Luna's room was similar to the rest of the house, with paper-mache curtains on the window and a collection of enormous hats – portraying lions, eagles, and other creatures Harry did not recognize – on top of one of the bookshelves. Luna laid luxuriously down upon the enormous white billowy bed that monopolized about a third of the room space and lightly plucked her wand off a peg on the wall, while Harry located the nearest chair. He had barely made to sit down, however, when Luna instructed him not to.

"Why not?" asked Harry, "there's nothing in it."

"Yes there is," said Luna. "I had the Invisible Book of Invisibility out for some reading that wouldn't strain my eyes, and I left it in that chair, and it's very valuable. I don't think dad would like it if you sat on it. Please put it in a bookshelf before you sit down. Or," she added, wrinkling her forehead, "you could sit on the bookshelf instead, but I imagine that wouldn't be very comfortable."

Harry groped around in the area of the chair until his hand closed over an invisible object the size and shape of a large book. He carefully moved it over to sit on a well-worn copy of the Monster Book of Monsters, which snapped angrily at Harry's hand before being squashed down by the invisible weight. Harry returned to the chair and, after a quick glance at Luna to make sure she would not object again, sat down.

"Thank you," said Luna calmly.

"No problem," said Harry, and looked uncertainly at the space where the book had to be. "How'd you get that book, anyhow? I went to Flourish and Blotts a couple years ago and they said they couldn't find any of their copies."

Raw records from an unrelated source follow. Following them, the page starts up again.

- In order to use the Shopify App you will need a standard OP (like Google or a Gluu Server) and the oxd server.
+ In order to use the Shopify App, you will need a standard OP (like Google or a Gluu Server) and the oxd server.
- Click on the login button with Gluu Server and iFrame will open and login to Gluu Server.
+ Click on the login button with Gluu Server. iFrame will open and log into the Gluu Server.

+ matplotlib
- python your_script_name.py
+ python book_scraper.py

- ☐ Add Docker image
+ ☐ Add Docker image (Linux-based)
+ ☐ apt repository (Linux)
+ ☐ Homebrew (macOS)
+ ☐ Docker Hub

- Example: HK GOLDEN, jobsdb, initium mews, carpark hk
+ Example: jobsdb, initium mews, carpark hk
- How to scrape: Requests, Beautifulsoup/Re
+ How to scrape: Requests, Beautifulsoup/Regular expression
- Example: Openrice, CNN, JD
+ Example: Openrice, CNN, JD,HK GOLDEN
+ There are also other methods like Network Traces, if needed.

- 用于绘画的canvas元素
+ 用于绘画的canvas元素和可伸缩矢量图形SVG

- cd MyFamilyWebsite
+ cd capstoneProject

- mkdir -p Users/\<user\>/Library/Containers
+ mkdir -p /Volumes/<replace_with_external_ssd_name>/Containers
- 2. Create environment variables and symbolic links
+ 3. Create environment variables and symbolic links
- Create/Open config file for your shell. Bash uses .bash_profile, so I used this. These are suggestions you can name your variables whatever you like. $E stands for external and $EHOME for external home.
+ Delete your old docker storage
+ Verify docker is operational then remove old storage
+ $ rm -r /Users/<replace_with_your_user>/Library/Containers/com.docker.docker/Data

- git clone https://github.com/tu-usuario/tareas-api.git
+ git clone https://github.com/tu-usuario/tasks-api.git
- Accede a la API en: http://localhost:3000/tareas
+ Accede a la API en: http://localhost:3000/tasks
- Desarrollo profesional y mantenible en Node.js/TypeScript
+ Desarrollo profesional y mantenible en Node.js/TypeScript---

"Mr. Professor Moody gave it to me… he can see invisible things, you know. He was having a contest in one of his classes to see who could best resist the results of the Imperius curse, and I won that book."

"You can fight that curse?"

"Oh, yes. I don't really care very much what other people think, you know, and they aren't very good at influencing me. I just didn't want to dance on my desk, it seemed very silly, and I was much more interested in my magazine."

"In class?"

"Mr. Moody didn't like me reading magazines, actually, he kept shouting at me about being constantly vigilant, because if I was reading a magazine and Voldemort ran into the room, I wouldn't have much of a chance to defend myself. But I turned his robes inside-out and he left me alone."

Harry snorted, picturing the outrage that Alastor Moody – really Barty Crouch in disguise – must have felt at having his robes turned inside-out. Then he turned more serious. "He's right, you know," said Harry, feeling himself going into a lecture, "Moody. You never know when you might be in danger, especially not with the Death Eaters as rampant as they are right now. They burned down your old house, how do you know they're not going to try again?"

Luna waved her wand dreamily in the air above her, causing small glittering sparks to fall down in various patterns. "I expect I'll cast some spell on them and they'll leave me alone. Don't worry, Harry, I'm in the DA, I know what I'm doing."

Harry was about to mention that Luna had been incapacitated by a Death Eater in the battle at the Ministry of Magic a few months ago, and could easily have been killed if she had been seen as a dangerous target, but he was cut off by a large banging noise from the living room. There was the sound of footsteps, and then a male voice shouted out "Crucio!".